Skoro wpisujesz do kalendarza setkę różnych zobowiązań i planów, to dlaczego miałabyś nie uwzględnić w nim także długiej kąpieli z domowym SPA lub sesji układania puzzli? Odpoczynek jest nam niezbędny do prawidłowego funkcjonowania, powinien więc mieć co najmniej równie wysoką pozycję na liście Twoich priorytetów, co inne obowiązki.
Doceniaj postępy.
Często wpadamy w spiralę wymagania od siebie – ciągle chcemy więcej i więcej. Gdy kolejnym razem dopadną Cię wyrzuty sumienia, że zrobiłaś zbyt mało, spójrz wstecz i doceń wszystko to, co już osiągnęłaś. Nawet, jeśli wydaje Ci się, że postępy są niewielkie, one także zasługują na zauważenie i docenienie!
Nie szalej z planowaniem.
Czasami bywa tak, że trochę pomagamy naszym planom się wykrzaczyć. No, bo czego oczekujemy, jeśli w dwudziestoczterogodzinną dobę próbujemy wcisnąć setkę rzeczy do zrobienia? Życia nie da się zaplanować co do minuty, a jedno opóźnienie może spowodować rozsypanie całego kalendarza na dany dzień. W efekcie, dzień kończymy absolutnie wykończone, a do tego z poczuciem porażki w głowie. Co zrobić, by tego uniknąć? Spróbuj sposobu, który z powodzeniem stosuję u siebie: planuj tylko JEDNO ważne zadanie na dany dzień. To, które jest dla Ciebie kluczowe. W ten sposób najważniejszy cel dnia w większości przypadków zrealizujesz, a wewnętrzny krytyk nie będzie aż tak mocno rwał się do dyskusji 😉
F*ck it!
Na sam koniec, spróbuj zastanów się, czy odpuszczenie tego zadania będzie miało wyraźne skutki za 5, 10 lub 15 lat? Czy w znaczący sposób wpłynie na bieg Twojego życia? Nie? Więc olej to, bez żalu! Filozofia “f*ck it” może naprawdę przynieść spore ukojenie zmęczonej powinnościami duszy. Gdy coś szło nie po mojej myśli, a nie mogłam na to wpłynąć, albo nie miałam na czasu i/lub siły, by działać, powtarzałam sobie właśnie to zdanie. Jakież to było wyzwalające! 😉 Była nawet taka książka – o tutaj. Nie ręczę za nią, bo nie czytałam, ale wydaje się całkiem przyjemną lekturą.
Dlaczego warto?
Nauka samowspółczucia i samoakceptacji wpływa na wzmocnienie zdrowej, stabilnej relacji z samym lub samą sobą. Okazując sobie szacunek i zważając na swoje potrzeby, nie tylko uczymy się lepiej o siebie dbać, ale także wysyłamy komunikat wszystkim dookoła, że nasze potrzeby są ważne i również muszą się z nimi liczyć.

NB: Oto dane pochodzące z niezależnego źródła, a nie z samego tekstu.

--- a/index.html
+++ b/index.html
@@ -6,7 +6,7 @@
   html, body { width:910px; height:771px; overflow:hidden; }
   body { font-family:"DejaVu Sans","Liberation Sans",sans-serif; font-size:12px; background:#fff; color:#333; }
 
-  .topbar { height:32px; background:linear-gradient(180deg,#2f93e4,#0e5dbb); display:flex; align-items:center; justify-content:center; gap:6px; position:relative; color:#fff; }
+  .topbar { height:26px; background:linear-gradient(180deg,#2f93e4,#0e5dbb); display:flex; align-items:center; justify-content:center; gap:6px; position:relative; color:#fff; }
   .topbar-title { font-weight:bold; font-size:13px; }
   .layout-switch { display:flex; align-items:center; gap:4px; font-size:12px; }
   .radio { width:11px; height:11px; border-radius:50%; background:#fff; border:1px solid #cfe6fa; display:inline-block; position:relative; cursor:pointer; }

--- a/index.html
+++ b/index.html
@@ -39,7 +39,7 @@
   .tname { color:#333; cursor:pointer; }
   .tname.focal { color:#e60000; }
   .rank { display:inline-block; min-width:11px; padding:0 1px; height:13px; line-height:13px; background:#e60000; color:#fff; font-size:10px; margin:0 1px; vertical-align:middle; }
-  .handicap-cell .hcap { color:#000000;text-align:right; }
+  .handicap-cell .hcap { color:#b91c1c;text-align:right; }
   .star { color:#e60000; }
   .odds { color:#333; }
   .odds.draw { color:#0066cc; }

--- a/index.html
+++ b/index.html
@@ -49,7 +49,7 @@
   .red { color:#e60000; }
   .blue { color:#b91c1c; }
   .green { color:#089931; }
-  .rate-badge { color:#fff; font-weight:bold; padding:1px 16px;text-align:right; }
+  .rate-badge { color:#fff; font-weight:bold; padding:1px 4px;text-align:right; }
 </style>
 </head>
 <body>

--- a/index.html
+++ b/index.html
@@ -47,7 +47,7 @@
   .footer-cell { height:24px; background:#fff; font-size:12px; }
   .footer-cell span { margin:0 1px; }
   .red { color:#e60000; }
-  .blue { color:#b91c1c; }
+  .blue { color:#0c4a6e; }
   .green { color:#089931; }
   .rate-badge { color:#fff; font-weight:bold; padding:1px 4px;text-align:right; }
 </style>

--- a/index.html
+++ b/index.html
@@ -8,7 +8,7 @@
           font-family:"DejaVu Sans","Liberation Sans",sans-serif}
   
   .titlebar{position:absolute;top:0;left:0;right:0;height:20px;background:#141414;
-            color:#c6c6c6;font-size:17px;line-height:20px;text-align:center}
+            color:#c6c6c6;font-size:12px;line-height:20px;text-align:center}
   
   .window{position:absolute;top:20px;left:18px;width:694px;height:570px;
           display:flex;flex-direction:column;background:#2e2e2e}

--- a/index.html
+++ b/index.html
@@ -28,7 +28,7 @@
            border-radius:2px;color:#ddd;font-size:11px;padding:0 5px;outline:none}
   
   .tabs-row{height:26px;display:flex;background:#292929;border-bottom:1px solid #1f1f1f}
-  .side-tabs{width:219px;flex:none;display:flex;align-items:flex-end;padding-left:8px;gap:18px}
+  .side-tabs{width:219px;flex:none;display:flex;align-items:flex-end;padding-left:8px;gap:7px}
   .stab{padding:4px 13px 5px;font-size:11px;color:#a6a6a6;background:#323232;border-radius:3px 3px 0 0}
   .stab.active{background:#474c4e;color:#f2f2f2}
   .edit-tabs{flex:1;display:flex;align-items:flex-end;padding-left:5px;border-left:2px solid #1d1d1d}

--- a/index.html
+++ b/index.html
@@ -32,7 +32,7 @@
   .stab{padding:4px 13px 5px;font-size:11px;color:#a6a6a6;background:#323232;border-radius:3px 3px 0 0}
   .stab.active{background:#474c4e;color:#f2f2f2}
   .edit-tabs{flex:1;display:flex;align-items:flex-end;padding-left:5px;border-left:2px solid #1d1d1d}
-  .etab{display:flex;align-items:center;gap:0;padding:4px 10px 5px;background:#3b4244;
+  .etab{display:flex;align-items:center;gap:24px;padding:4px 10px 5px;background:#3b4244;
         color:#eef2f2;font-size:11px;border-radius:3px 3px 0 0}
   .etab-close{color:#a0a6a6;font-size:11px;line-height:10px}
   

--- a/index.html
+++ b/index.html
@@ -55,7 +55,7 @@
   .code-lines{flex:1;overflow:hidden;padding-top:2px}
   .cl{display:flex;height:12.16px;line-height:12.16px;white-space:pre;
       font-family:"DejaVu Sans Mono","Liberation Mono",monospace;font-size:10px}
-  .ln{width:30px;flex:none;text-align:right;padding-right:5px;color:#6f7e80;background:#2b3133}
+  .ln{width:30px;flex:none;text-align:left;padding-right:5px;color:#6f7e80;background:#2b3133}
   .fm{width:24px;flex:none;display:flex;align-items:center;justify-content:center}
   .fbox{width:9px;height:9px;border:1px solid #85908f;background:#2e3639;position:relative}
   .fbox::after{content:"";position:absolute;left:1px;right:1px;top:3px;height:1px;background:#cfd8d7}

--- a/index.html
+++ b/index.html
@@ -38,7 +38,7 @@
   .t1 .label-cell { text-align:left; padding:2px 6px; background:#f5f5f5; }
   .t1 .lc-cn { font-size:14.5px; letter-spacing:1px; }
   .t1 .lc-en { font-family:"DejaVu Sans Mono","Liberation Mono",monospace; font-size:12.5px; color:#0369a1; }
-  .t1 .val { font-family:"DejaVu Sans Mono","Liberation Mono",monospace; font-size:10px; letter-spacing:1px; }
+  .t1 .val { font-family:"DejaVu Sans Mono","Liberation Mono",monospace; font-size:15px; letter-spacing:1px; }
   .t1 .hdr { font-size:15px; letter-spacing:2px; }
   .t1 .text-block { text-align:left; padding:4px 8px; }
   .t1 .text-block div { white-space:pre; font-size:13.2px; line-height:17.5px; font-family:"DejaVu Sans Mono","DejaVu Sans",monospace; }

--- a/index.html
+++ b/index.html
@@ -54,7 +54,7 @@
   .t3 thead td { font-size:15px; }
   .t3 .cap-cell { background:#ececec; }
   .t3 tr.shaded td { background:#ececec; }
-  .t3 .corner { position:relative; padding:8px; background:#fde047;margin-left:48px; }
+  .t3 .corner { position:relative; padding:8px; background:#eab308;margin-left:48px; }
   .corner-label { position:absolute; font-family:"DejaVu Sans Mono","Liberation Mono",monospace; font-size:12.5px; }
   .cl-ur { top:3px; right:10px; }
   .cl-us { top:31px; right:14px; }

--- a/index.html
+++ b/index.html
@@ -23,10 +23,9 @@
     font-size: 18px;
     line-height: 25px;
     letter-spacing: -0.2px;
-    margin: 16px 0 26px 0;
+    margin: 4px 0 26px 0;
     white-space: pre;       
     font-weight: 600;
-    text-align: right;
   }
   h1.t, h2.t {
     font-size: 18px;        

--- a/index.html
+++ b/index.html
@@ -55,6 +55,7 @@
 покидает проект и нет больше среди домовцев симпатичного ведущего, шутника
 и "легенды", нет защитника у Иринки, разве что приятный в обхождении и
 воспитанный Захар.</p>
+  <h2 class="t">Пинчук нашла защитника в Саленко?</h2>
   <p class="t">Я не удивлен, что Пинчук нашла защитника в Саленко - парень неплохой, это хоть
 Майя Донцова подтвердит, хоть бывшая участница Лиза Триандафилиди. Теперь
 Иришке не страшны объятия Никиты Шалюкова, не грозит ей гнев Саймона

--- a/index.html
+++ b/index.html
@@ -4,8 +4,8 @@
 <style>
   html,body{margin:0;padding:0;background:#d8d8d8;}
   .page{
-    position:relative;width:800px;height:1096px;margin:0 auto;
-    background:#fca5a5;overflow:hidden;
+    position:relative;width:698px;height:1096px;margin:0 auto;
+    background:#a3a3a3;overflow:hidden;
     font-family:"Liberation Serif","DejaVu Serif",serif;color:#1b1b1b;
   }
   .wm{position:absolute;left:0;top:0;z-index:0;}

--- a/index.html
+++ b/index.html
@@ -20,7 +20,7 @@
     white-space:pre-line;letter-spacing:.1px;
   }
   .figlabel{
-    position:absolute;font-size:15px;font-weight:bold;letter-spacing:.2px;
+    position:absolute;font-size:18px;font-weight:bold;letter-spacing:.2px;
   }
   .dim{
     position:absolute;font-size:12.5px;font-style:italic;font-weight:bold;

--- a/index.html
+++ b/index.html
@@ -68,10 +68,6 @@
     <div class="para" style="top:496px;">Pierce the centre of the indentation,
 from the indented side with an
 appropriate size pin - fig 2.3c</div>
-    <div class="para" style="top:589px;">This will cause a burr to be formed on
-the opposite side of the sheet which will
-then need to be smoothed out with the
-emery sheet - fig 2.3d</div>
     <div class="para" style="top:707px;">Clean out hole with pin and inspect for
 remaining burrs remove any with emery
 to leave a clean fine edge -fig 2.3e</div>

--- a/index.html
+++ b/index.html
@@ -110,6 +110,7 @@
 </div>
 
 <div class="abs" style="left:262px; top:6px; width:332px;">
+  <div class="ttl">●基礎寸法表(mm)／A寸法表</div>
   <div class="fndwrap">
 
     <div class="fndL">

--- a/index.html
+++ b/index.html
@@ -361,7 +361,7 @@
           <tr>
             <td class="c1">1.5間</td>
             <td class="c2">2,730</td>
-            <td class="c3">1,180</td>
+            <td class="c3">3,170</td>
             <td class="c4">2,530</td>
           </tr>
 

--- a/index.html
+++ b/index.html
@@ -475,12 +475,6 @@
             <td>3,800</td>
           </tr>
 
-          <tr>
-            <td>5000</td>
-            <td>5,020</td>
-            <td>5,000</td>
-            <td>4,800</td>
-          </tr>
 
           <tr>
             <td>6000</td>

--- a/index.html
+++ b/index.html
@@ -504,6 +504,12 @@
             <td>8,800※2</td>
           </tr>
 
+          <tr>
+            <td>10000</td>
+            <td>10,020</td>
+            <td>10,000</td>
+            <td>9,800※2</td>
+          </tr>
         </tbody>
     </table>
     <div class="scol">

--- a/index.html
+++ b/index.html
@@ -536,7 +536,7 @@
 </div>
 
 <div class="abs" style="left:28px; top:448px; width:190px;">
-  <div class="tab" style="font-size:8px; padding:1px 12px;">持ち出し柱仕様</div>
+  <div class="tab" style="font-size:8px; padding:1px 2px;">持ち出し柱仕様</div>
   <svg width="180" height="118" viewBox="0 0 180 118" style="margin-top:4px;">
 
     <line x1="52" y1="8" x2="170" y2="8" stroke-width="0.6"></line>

W dużym skrócie: odpuszczanie pozwala nam na pełniejsze, szczęśliwsze życie – kiedy nasza codzienność nie jest przesycone tymi wszystkimi: “muszę”, “powinnam”, “trzeba”, można wreszcie zacząć mówić: “chcę”. A to naprawdę wspaniałe uczucie!
I naprawdę: nic się nie stanie, jeśli dzisiaj nie poodkurzasz. Paprochy z podłogi poczekają. Twoje dobre samopoczucie niekoniecznie.
Wpadnij do mnie na Insta!
A jeśli postanowiłaś sobie odpuścić i zrobić wolny wieczór, zajrzyj na moje konto na Instagramie: regularnie pojawiają się tam treści niepublikowane w innych miejscach! Koty i memy gratis.
Bibliografia
- Baldwin, M., Sinclair, L. (1996). Self-esteem and ” i f . . . then” contingencies of interpersonal acceptance. Journal of Personality and Social Psychology, 71, 1130-1141.
- Özer, E. (2019). The Impact of Core Self-evaluation on Self-criticism. Universal Journal of Educational Research, 7(7), 1526-1531.
- Wojciszke, B. (2002). Człowiek wśród ludzi. Zarys psychologii społecznej. Warszawa: Wydawnictwo Naukowe Scholar, 138.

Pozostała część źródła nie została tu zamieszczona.